(ENTRIES SUPPLIED Opens)
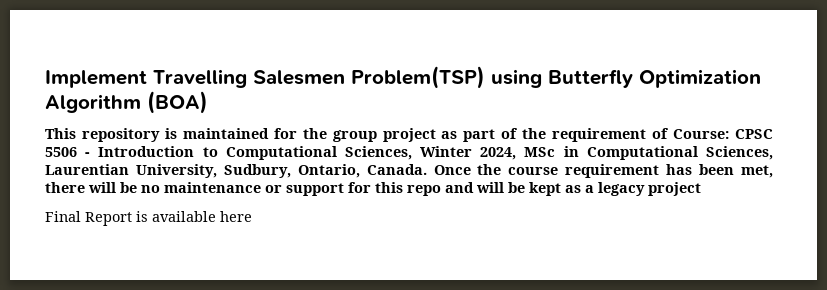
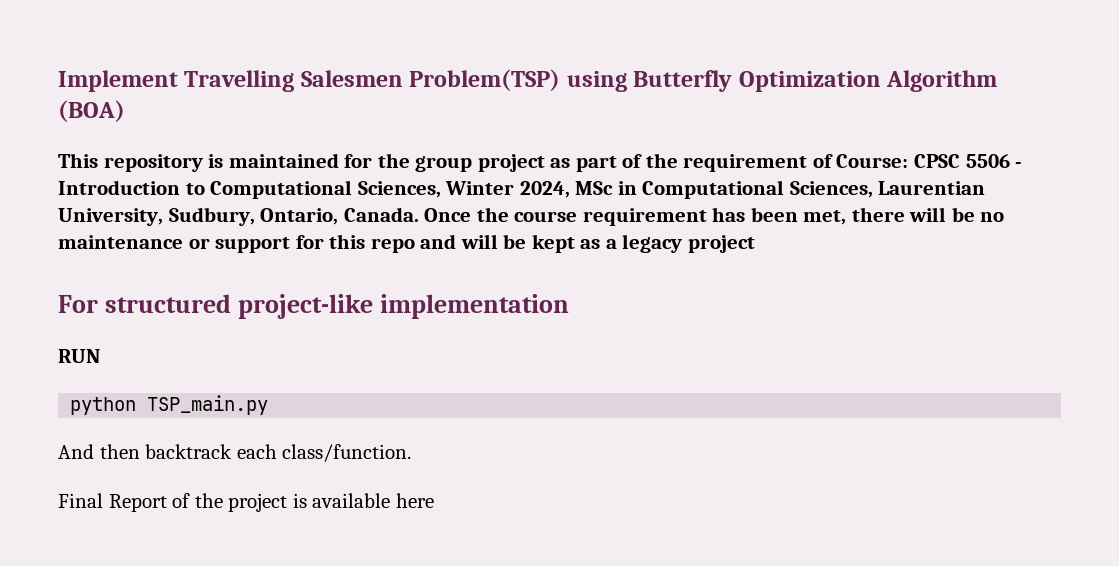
+ For structured project-like implementation
+ RUN
+ python TSP_main.py
+ And then backtrack each class/function.
- Final Report is available here
+ Final Report of the project is available here

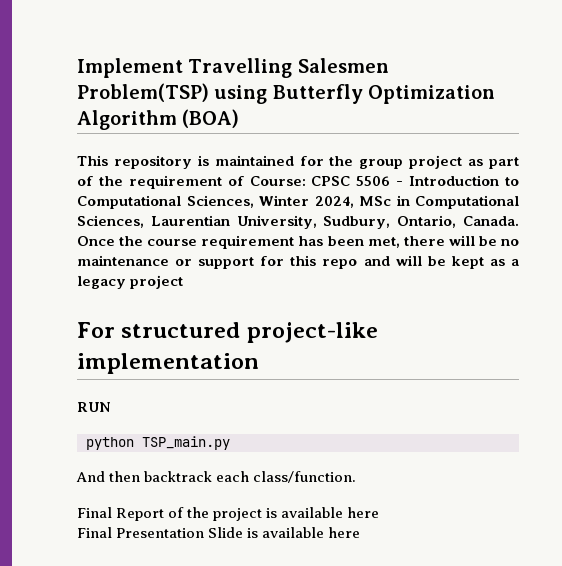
+ Final Presentation Slide is available here

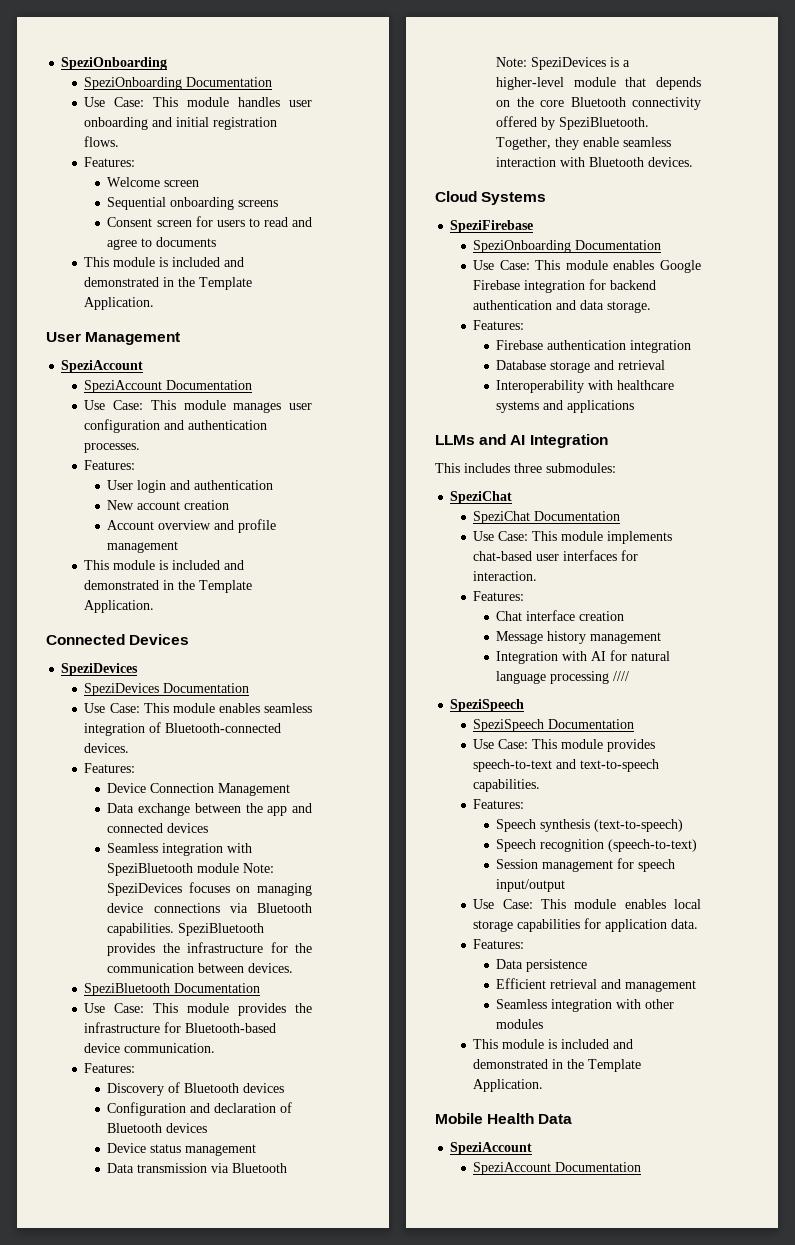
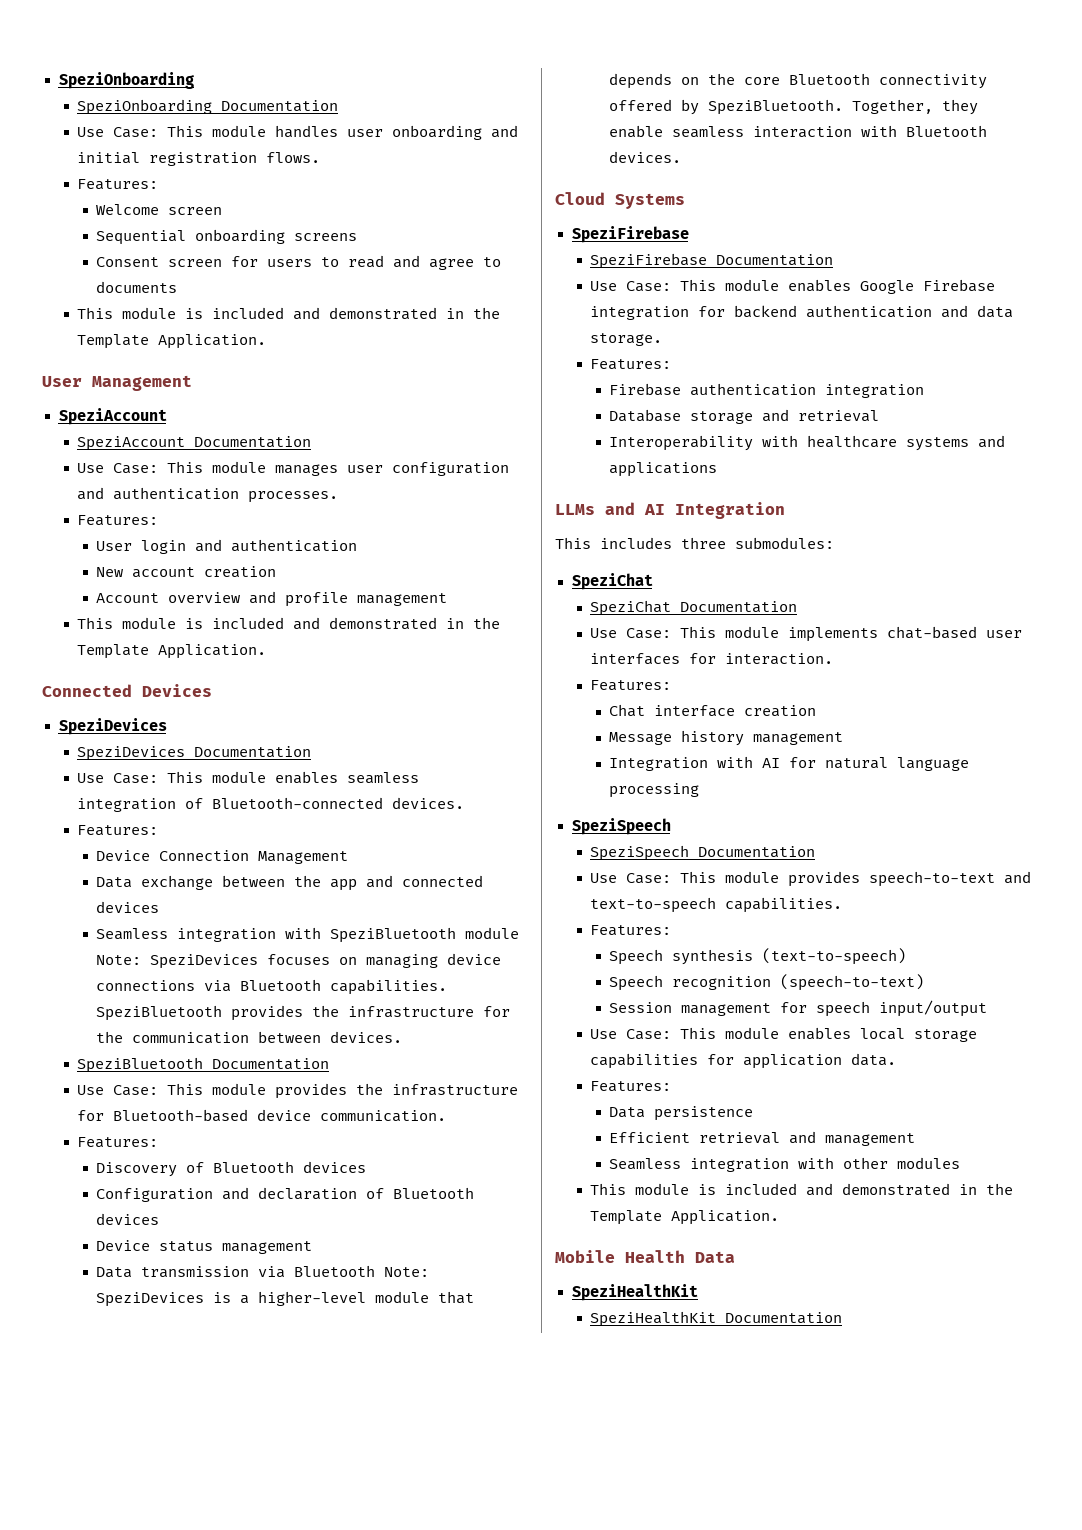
  Cloud Systems
  SpeziFirebase
- SpeziOnboarding Documentation
+ SpeziFirebase Documentation
- Integration with AI for natural language processing ////
+ Integration with AI for natural language processing
  Mobile Health Data
- SpeziAccount
- SpeziAccount Documentation
+ SpeziHealthKit
+ SpeziHealthKit Documentation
(ENTRIES SUPPLIED Closes)
→ PROBLEM TO SOLVE: Could you transcribe every entry exactly, leaving out the pictures?

→ SOLUTION TO THIS PROBLEM:
+ For structured project-like implementation
+ RUN
+ python TSP_main.py
+ And then backtrack each class/function.
- Final Report is available here
+ Final Report of the project is available here

+ Final Presentation Slide is available here

  Cloud Systems
  SpeziFirebase
- SpeziOnboarding Documentation
+ SpeziFirebase Documentation
- Integration with AI for natural language processing ////
+ Integration with AI for natural language processing
  Mobile Health Data
- SpeziAccount
- SpeziAccount Documentation
+ SpeziHealthKit
+ SpeziHealthKit Documentation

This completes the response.